(Version difference data)
BEGIN

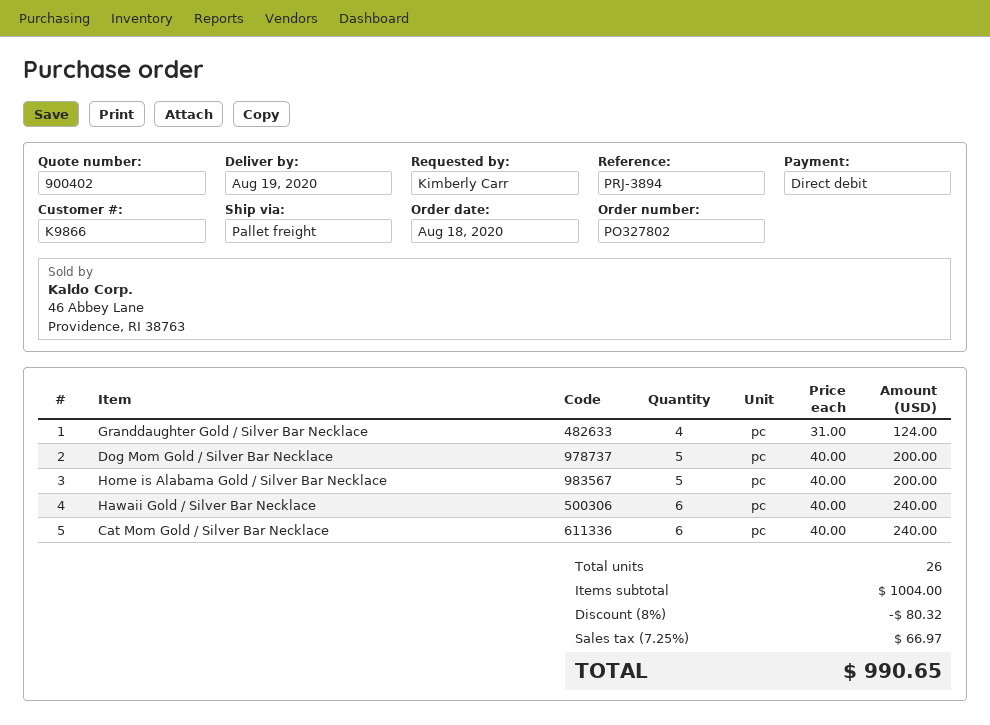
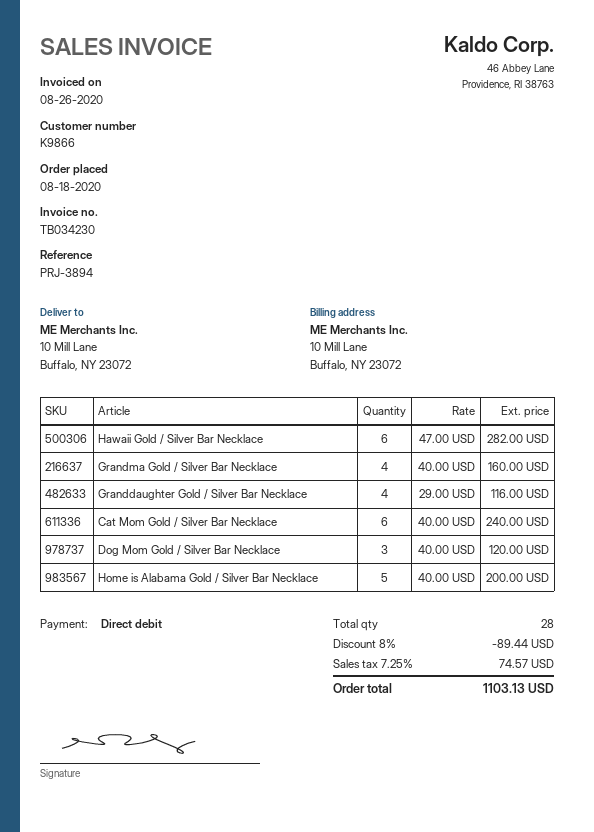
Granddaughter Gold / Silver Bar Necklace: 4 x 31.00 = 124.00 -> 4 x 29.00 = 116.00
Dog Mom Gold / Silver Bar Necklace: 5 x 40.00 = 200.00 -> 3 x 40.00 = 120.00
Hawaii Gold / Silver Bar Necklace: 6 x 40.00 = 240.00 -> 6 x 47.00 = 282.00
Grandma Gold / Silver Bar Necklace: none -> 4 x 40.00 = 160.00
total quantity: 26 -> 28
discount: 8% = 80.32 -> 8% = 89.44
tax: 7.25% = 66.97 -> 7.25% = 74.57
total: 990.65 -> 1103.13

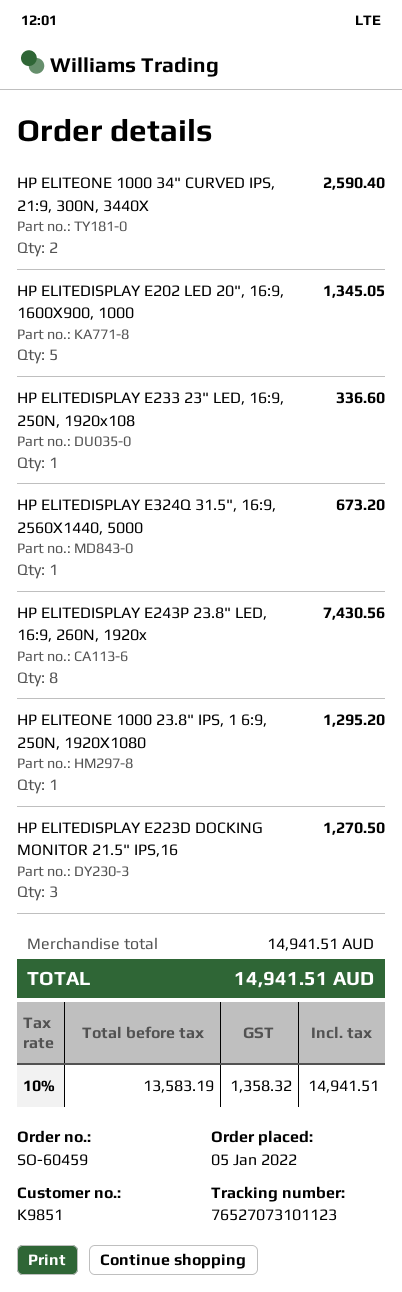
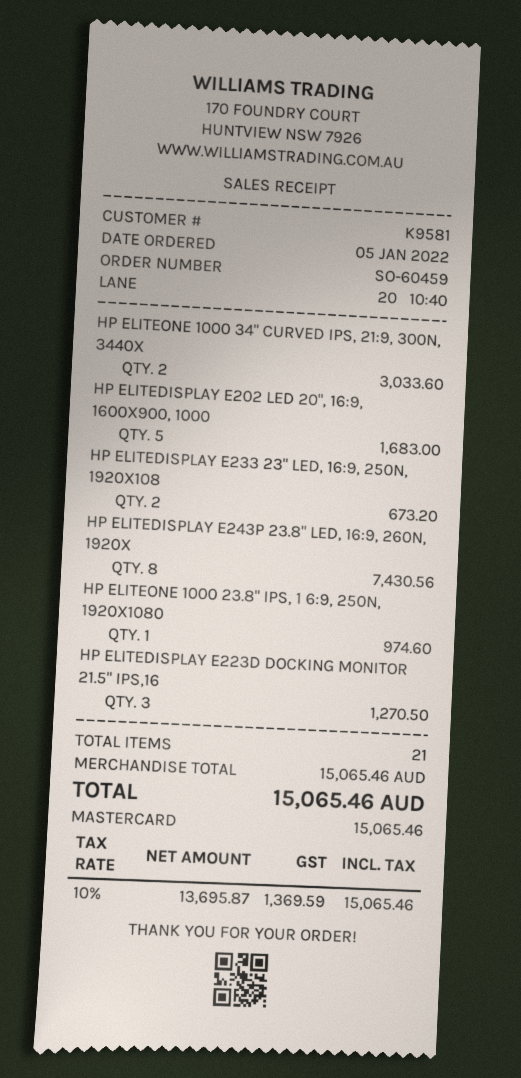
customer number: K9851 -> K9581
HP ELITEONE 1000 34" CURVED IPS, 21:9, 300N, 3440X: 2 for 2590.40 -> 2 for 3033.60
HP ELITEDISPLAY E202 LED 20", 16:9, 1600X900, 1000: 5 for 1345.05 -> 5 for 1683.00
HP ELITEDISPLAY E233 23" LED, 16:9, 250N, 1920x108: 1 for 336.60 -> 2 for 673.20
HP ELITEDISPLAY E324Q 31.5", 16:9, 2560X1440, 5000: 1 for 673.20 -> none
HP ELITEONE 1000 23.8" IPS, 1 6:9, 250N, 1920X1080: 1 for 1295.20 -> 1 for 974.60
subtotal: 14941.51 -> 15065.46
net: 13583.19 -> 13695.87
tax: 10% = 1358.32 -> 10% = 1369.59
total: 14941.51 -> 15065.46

END

**Instructions for the task:**
The copy should hold exactly the lines above from the one with "total quantity: 26 -> 28" through the one with "tax: 10% = 1358.32 -> 10% = 1369.59", both ends counted, and no pictures at all.

**Result of this exercise:**
total quantity: 26 -> 28
discount: 8% = 80.32 -> 8% = 89.44
tax: 7.25% = 66.97 -> 7.25% = 74.57
total: 990.65 -> 1103.13

customer number: K9851 -> K9581
HP ELITEONE 1000 34" CURVED IPS, 21:9, 300N, 3440X: 2 for 2590.40 -> 2 for 3033.60
HP ELITEDISPLAY E202 LED 20", 16:9, 1600X900, 1000: 5 for 1345.05 -> 5 for 1683.00
HP ELITEDISPLAY E233 23" LED, 16:9, 250N, 1920x108: 1 for 336.60 -> 2 for 673.20
HP ELITEDISPLAY E324Q 31.5", 16:9, 2560X1440, 5000: 1 for 673.20 -> none
HP ELITEONE 1000 23.8" IPS, 1 6:9, 250N, 1920X1080: 1 for 1295.20 -> 1 for 974.60
subtotal: 14941.51 -> 15065.46
net: 13583.19 -> 13695.87
tax: 10% = 1358.32 -> 10% = 1369.59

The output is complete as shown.